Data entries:
——

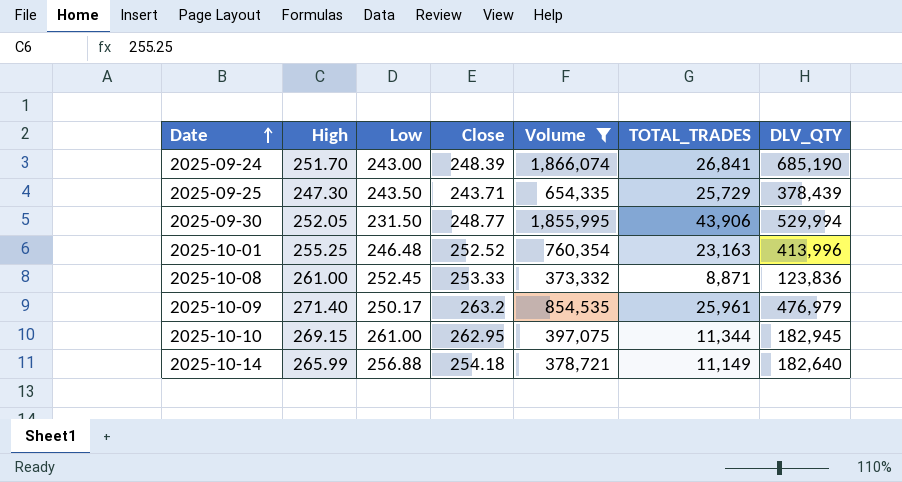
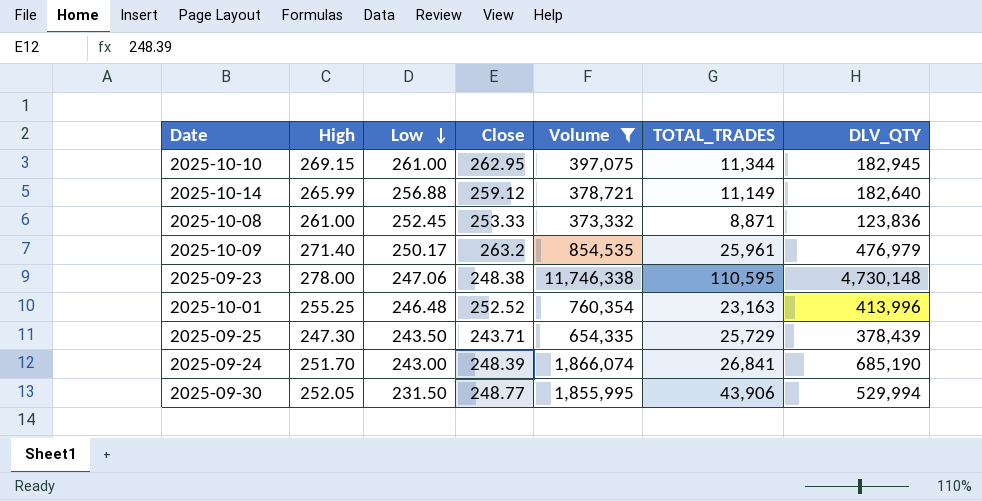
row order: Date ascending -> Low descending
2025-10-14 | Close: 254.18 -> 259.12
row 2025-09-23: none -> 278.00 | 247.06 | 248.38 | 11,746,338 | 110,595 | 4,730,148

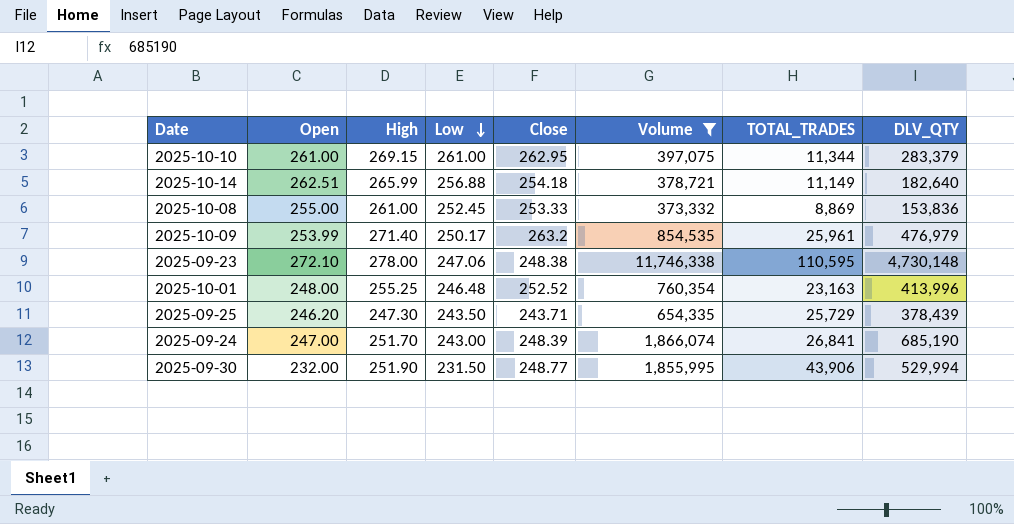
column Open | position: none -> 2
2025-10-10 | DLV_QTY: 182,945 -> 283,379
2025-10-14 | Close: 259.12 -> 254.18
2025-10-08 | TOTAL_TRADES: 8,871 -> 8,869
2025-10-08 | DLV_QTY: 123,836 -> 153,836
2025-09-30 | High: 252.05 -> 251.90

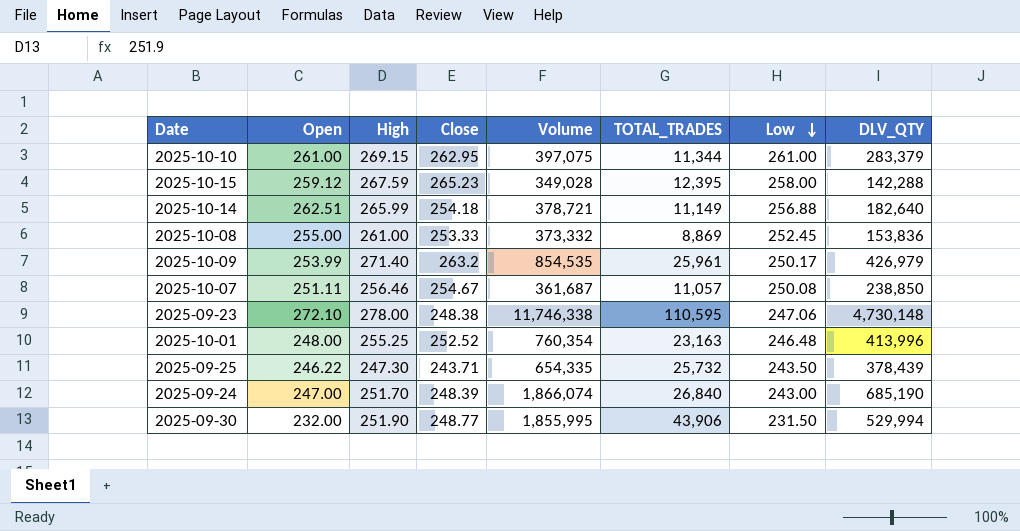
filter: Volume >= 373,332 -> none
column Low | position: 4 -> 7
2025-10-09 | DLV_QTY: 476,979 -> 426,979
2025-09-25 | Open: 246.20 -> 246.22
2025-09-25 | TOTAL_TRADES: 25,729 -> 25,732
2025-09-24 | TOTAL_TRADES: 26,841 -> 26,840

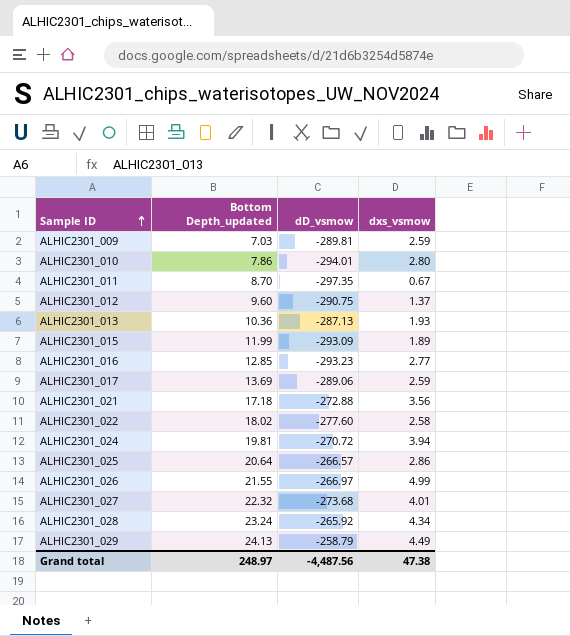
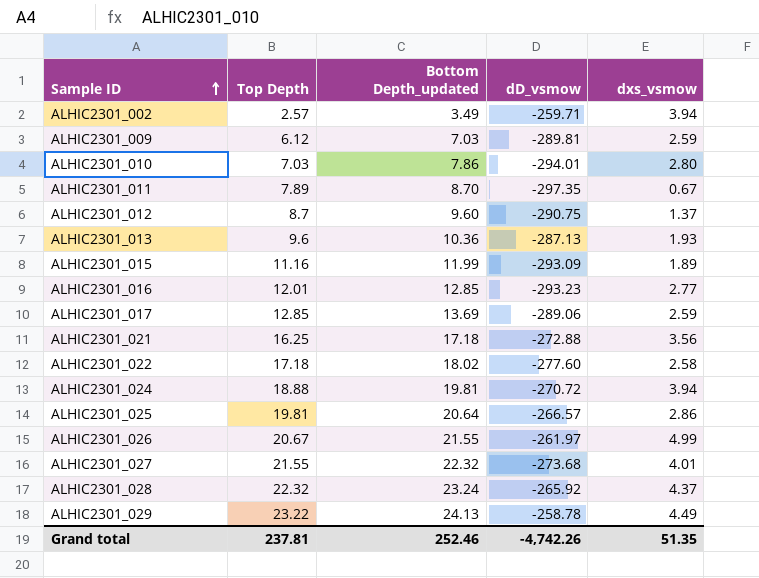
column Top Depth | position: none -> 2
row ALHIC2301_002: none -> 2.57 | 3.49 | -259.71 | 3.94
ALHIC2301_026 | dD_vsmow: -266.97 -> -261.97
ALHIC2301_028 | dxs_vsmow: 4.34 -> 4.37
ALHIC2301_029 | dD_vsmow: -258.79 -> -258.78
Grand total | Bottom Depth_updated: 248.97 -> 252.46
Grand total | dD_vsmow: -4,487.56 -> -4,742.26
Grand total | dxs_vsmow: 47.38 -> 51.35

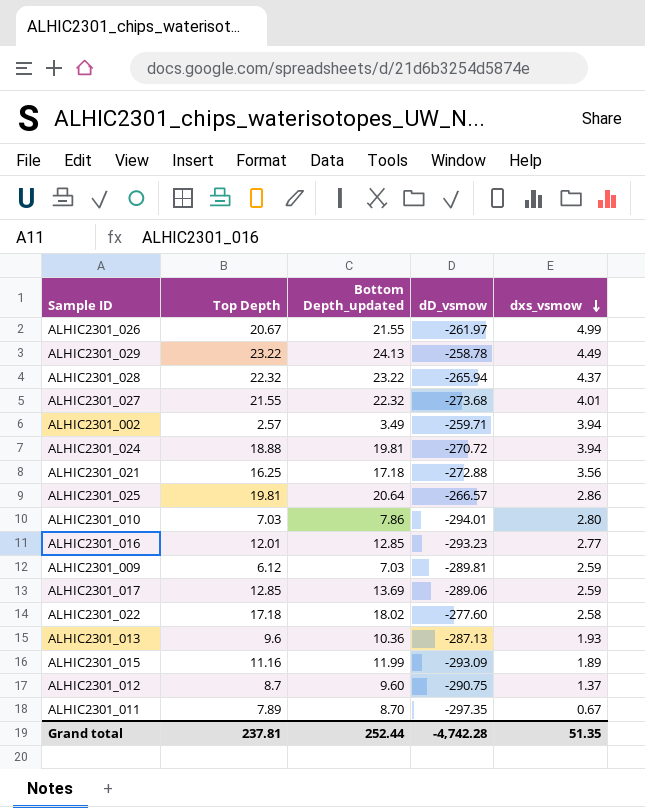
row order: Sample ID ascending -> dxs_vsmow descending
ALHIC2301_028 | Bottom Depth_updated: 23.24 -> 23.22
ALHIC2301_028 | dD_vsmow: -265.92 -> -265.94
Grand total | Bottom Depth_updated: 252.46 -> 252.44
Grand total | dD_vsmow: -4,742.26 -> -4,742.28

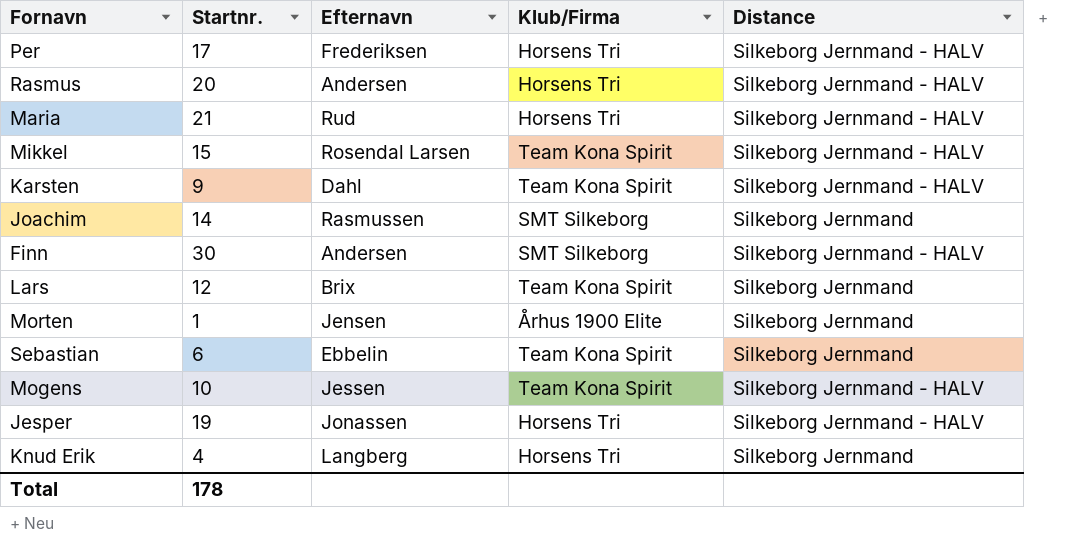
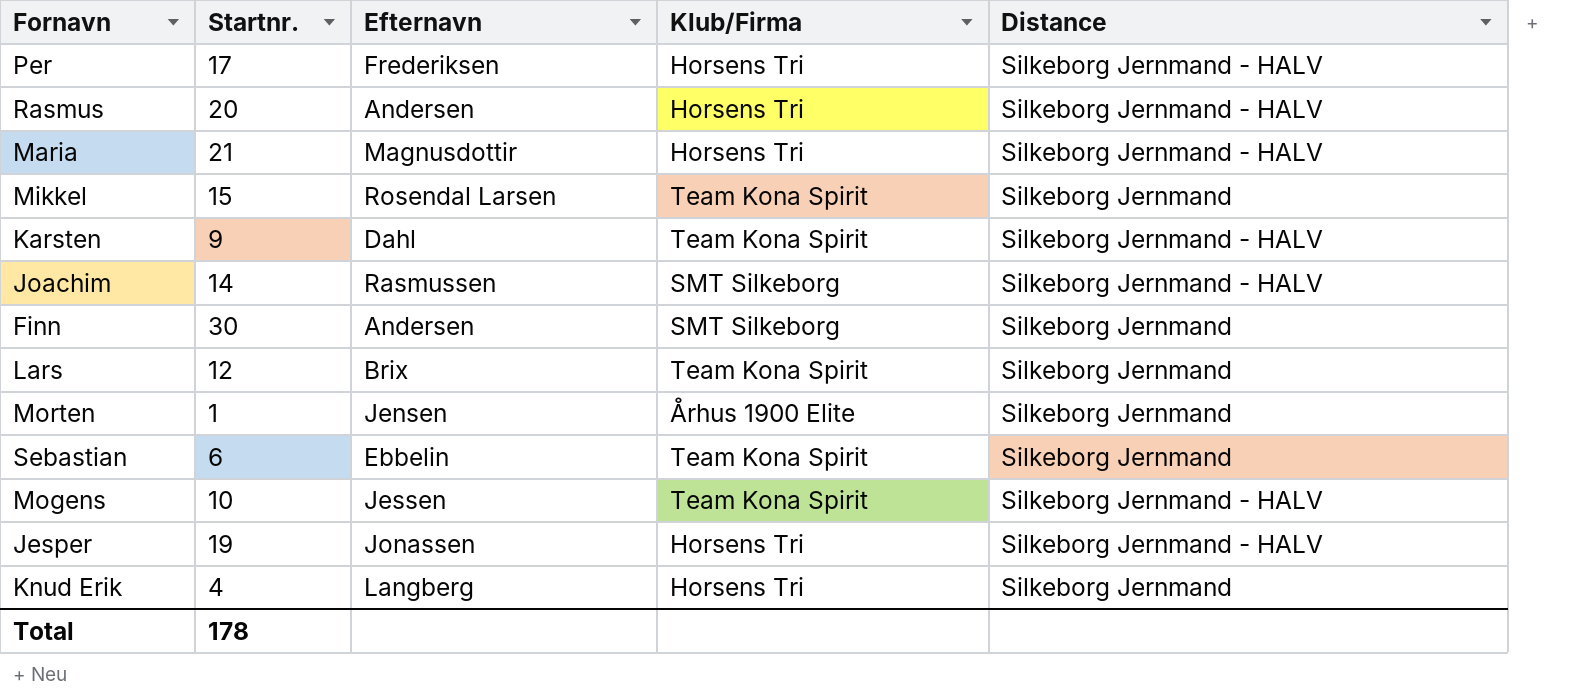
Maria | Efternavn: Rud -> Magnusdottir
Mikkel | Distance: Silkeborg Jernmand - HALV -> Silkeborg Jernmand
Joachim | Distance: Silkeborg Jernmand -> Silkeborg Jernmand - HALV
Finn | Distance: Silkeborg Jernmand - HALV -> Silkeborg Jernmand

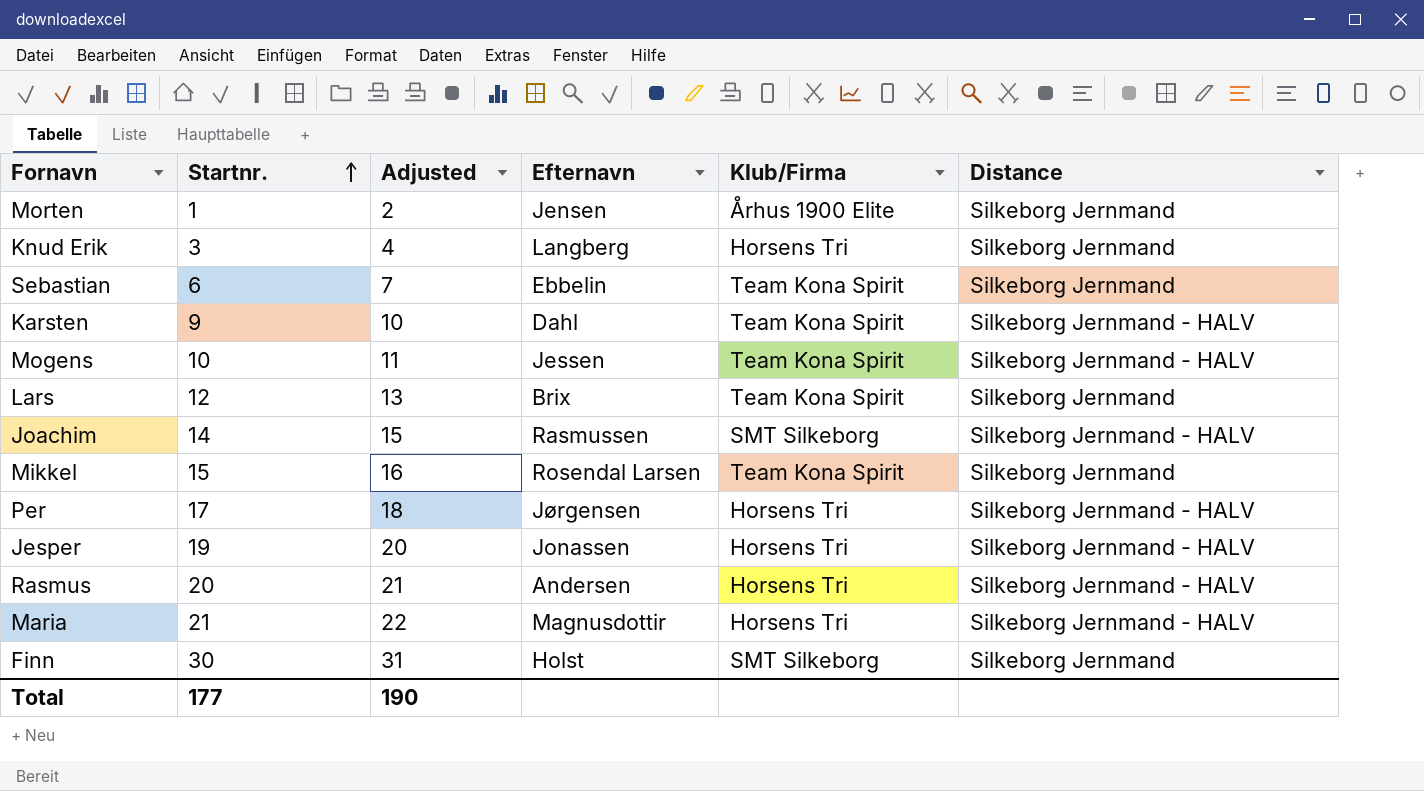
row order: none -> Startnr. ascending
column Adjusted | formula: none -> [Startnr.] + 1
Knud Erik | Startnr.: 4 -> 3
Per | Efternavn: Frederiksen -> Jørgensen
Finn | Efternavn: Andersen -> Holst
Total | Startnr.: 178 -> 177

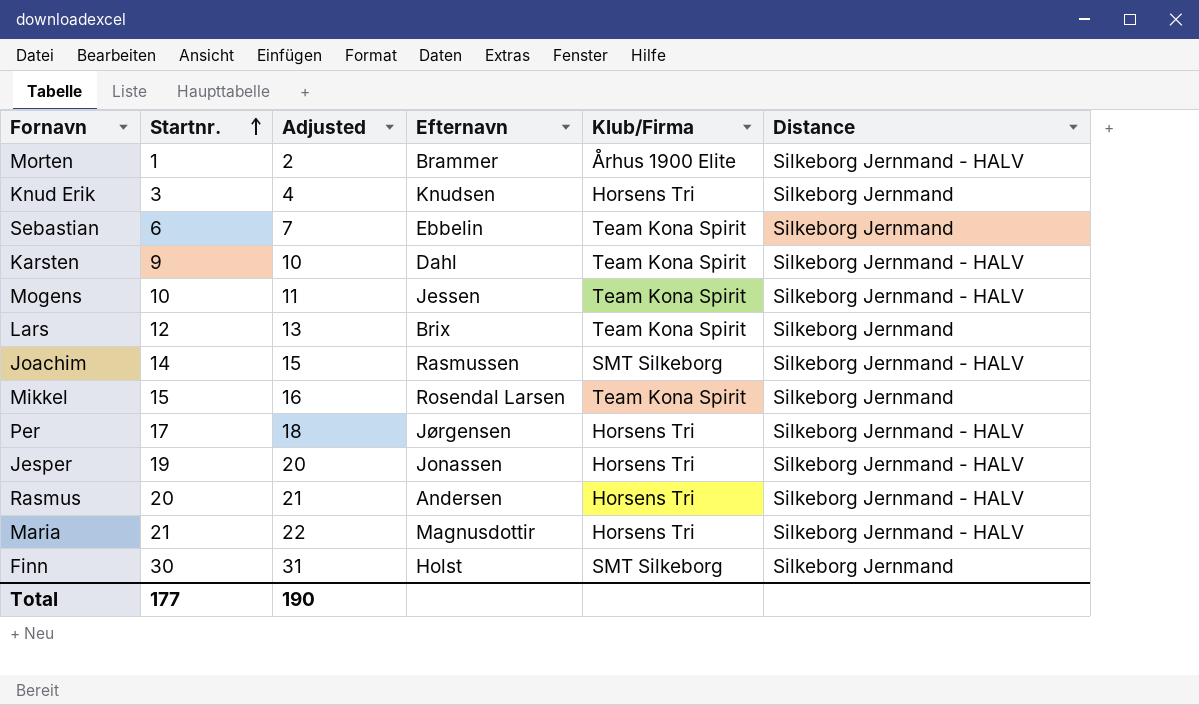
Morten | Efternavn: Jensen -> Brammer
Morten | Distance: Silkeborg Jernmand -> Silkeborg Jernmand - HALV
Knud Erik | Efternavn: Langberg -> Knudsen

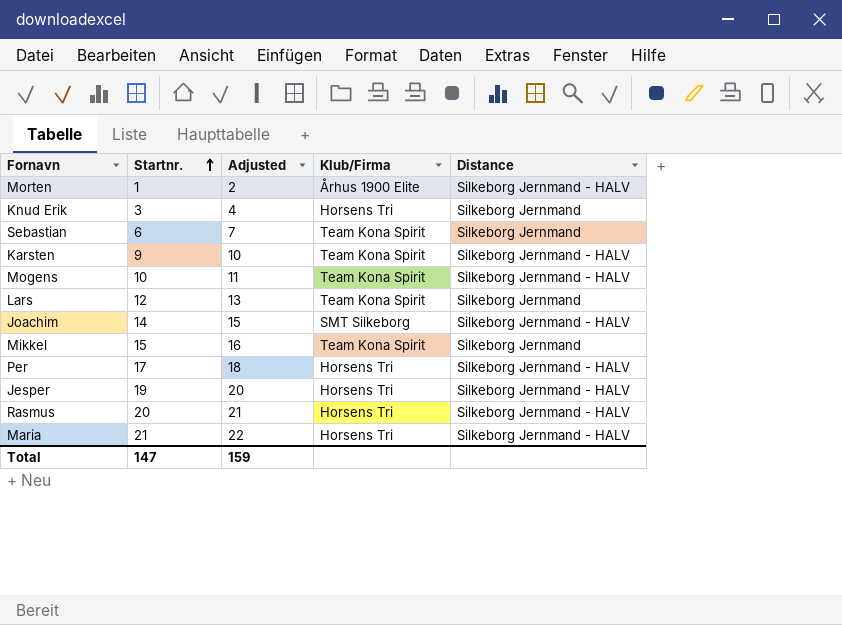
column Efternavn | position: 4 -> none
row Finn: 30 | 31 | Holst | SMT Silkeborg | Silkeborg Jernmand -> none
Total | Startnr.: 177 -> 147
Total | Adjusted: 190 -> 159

——

▶ [Task statement]: Would you please retype all the data exactly? Leave out whatever pictures it holds.

▶ [Written answer]:
row order: Date ascending -> Low descending
2025-10-14 | Close: 254.18 -> 259.12
row 2025-09-23: none -> 278.00 | 247.06 | 248.38 | 11,746,338 | 110,595 | 4,730,148

column Open | position: none -> 2
2025-10-10 | DLV_QTY: 182,945 -> 283,379
2025-10-14 | Close: 259.12 -> 254.18
2025-10-08 | TOTAL_TRADES: 8,871 -> 8,869
2025-10-08 | DLV_QTY: 123,836 -> 153,836
2025-09-30 | High: 252.05 -> 251.90

filter: Volume >= 373,332 -> none
column Low | position: 4 -> 7
2025-10-09 | DLV_QTY: 476,979 -> 426,979
2025-09-25 | Open: 246.20 -> 246.22
2025-09-25 | TOTAL_TRADES: 25,729 -> 25,732
2025-09-24 | TOTAL_TRADES: 26,841 -> 26,840

column Top Depth | position: none -> 2
row ALHIC2301_002: none -> 2.57 | 3.49 | -259.71 | 3.94
ALHIC2301_026 | dD_vsmow: -266.97 -> -261.97
ALHIC2301_028 | dxs_vsmow: 4.34 -> 4.37
ALHIC2301_029 | dD_vsmow: -258.79 -> -258.78
Grand total | Bottom Depth_updated: 248.97 -> 252.46
Grand total | dD_vsmow: -4,487.56 -> -4,742.26
Grand total | dxs_vsmow: 47.38 -> 51.35

row order: Sample ID ascending -> dxs_vsmow descending
ALHIC2301_028 | Bottom Depth_updated: 23.24 -> 23.22
ALHIC2301_028 | dD_vsmow: -265.92 -> -265.94
Grand total | Bottom Depth_updated: 252.46 -> 252.44
Grand total | dD_vsmow: -4,742.26 -> -4,742.28

Maria | Efternavn: Rud -> Magnusdottir
Mikkel | Distance: Silkeborg Jernmand - HALV -> Silkeborg Jernmand
Joachim | Distance: Silkeborg Jernmand -> Silkeborg Jernmand - HALV
Finn | Distance: Silkeborg Jernmand - HALV -> Silkeborg Jernmand

row order: none -> Startnr. ascending
column Adjusted | formula: none -> [Startnr.] + 1
Knud Erik | Startnr.: 4 -> 3
Per | Efternavn: Frederiksen -> Jørgensen
Finn | Efternavn: Andersen -> Holst
Total | Startnr.: 178 -> 177

Morten | Efternavn: Jensen -> Brammer
Morten | Distance: Silkeborg Jernmand -> Silkeborg Jernmand - HALV
Knud Erik | Efternavn: Langberg -> Knudsen

column Efternavn | position: 4 -> none
row Finn: 30 | 31 | Holst | SMT Silkeborg | Silkeborg Jernmand -> none
Total | Startnr.: 177 -> 147
Total | Adjusted: 190 -> 159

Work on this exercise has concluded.